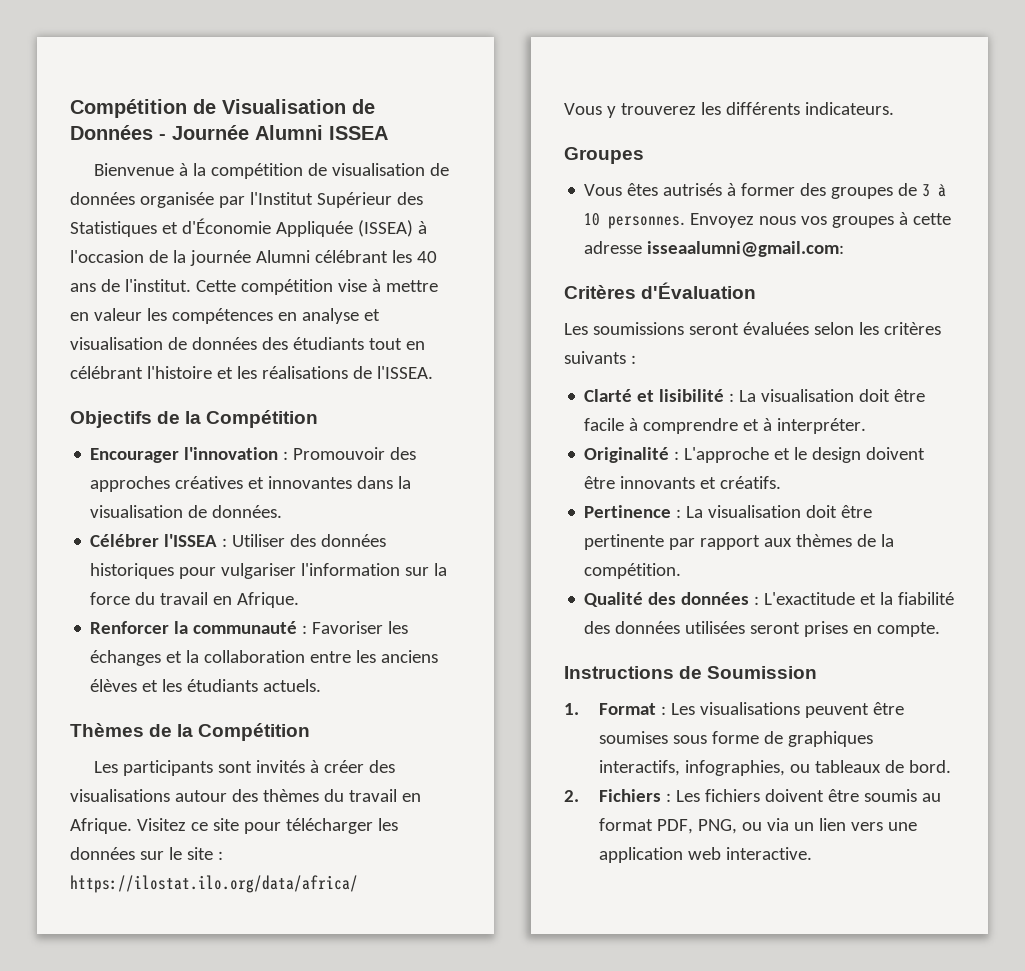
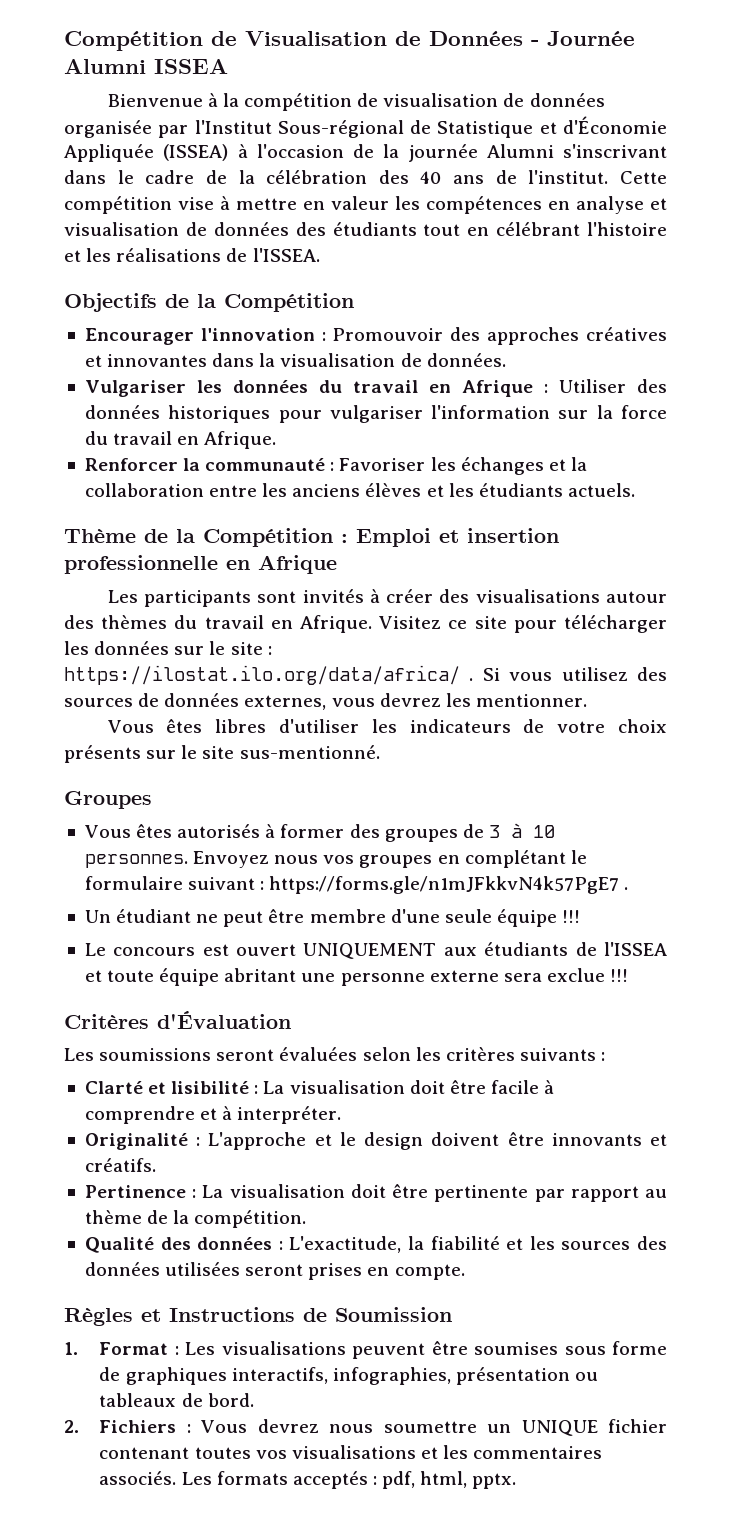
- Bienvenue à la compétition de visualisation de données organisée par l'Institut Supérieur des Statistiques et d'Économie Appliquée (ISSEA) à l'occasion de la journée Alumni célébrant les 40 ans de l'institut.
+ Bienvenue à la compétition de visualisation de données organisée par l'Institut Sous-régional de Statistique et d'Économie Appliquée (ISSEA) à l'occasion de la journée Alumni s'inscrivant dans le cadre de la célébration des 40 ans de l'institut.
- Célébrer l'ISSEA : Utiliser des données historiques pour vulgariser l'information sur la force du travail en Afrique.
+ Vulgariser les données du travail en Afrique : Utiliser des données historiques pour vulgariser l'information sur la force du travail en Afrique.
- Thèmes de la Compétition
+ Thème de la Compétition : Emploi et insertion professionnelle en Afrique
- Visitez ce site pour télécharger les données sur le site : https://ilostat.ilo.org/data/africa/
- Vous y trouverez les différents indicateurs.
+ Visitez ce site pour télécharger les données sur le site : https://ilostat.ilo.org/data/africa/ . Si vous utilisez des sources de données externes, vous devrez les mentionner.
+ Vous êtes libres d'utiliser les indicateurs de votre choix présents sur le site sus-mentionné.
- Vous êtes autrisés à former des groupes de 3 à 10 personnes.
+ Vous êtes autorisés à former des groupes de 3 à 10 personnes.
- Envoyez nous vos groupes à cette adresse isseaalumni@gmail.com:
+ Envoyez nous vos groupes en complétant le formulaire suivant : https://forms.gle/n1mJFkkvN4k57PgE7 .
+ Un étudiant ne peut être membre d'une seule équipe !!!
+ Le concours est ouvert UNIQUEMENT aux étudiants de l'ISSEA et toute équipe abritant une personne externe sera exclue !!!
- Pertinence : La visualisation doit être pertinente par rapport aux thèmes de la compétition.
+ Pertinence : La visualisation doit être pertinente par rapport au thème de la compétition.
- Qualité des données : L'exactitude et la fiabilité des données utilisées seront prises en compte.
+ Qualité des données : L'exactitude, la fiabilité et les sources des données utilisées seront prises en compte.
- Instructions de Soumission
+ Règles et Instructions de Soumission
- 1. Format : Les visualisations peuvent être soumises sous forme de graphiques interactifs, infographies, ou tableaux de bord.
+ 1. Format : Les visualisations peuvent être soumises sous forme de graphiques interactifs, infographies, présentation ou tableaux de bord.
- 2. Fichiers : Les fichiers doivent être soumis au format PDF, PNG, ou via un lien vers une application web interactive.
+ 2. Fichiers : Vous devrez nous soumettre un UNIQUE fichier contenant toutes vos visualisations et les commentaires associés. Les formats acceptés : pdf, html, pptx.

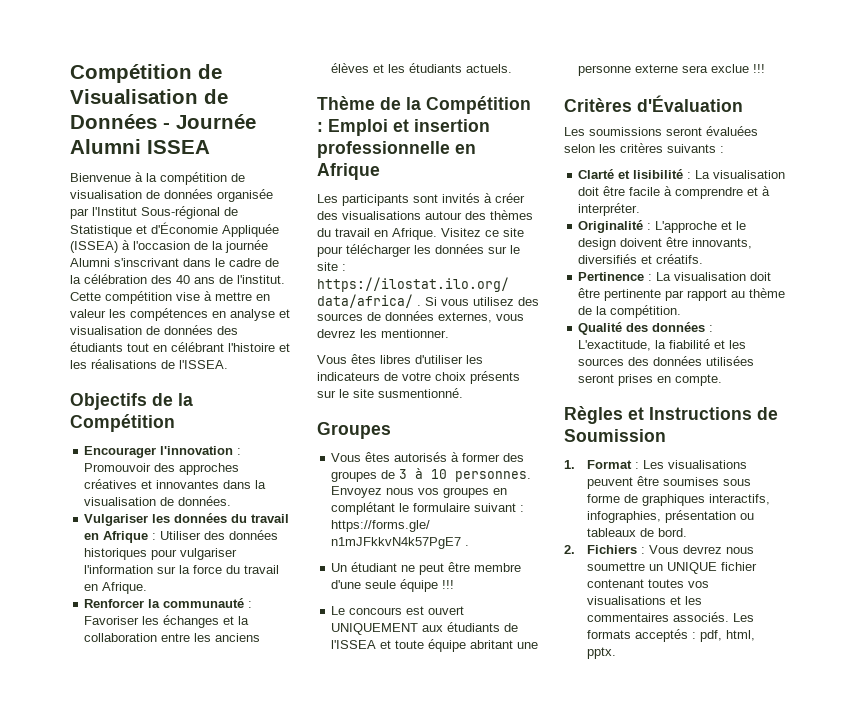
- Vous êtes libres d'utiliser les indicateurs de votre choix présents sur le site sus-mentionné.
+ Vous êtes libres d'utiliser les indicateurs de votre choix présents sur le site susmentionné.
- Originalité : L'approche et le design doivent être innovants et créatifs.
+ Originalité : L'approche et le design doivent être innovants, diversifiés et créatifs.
--
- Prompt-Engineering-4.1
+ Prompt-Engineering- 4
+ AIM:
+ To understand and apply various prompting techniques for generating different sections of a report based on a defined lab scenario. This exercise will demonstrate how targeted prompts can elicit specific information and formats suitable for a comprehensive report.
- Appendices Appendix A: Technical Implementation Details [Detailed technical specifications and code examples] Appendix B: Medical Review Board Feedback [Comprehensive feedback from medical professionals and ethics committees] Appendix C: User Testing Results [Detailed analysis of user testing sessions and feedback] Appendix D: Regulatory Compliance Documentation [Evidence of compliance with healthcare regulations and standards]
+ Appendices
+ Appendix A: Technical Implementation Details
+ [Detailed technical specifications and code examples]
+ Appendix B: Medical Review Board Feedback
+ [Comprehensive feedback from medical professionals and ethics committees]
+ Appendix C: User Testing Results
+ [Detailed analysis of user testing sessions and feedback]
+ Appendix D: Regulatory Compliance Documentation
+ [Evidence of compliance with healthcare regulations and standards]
--
Check the data for the word "Fichiers" and pull out the lines that have it.

- 2. Fichiers : Les fichiers doivent être soumis au format PDF, PNG, ou via un lien vers une application web interactive.
+ 2. Fichiers : Vous devrez nous soumettre un UNIQUE fichier contenant toutes vos visualisations et les commentaires associés. Les formats acceptés : pdf, html, pptx.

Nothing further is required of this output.